High-Level Design
The diagram below presents the schema of how the Python models are served through Triton Inference Server using PyTriton. The solution consists of two main components:
- Triton Inference Server: for exposing the HTTP/gRPC API and benefiting from performance features like dynamic batching or response cache.
- Python Model Environment: your environment where the Python model is executed.

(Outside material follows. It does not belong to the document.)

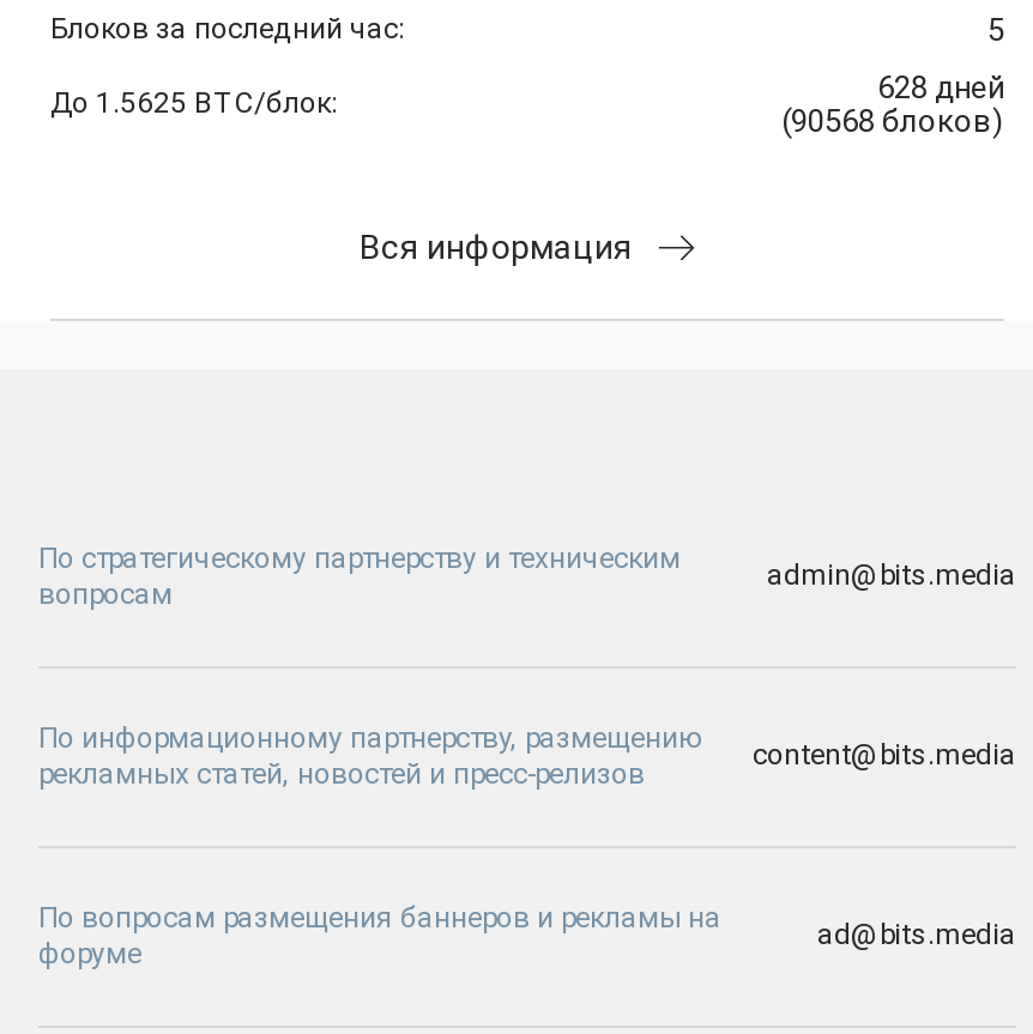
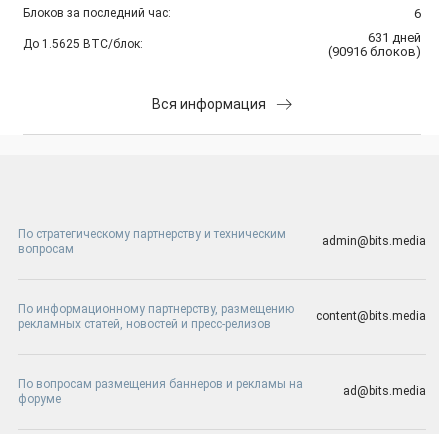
[987,13,1004,49] 5 -> [414,6,421,21] 6
[877,70,1004,106] 628 дней -> [368,30,421,45] 631 дней
[781,104,1004,140] (90568 блоков) -> [328,44,421,59] (90916 блоков)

The Triton Inference Server binaries are provided as part of the PyTriton installation. The Triton Server is
installed in your current environment (system or container). The PyTriton controls the Triton Server process
through the Triton Controller
.
Exposing the model through PyTriton requires the definition of an Inference Callable
- a Python function that is
connected to Triton Inference Server and executes the model or ensemble for predictions. The integration layer binds
the Inference Callable
to Triton Server and exposes it through the Triton HTTP/gRPC API under a provided <model name>
. Once
the integration is done, the defined Inference Callable
receives data sent to the HTTP/gRPC API endpoint
v2/models/<model name>/infer
. Read more about HTTP/gRPC interface in Triton Inference Server
documentation.
The HTTP/gRPC requests sent to v2/models/<model name>/infer
are handled by Triton
Inference Server. The server batches requests and passes them to the Proxy Backend
, which sends the batched requests to the appropriate
Inference Callable
. The data is sent as a numpy
array. Once the Inference Callable
finishes execution of
the model prediction, the result is returned to the Proxy Backend
, and a response is created by Triton Server.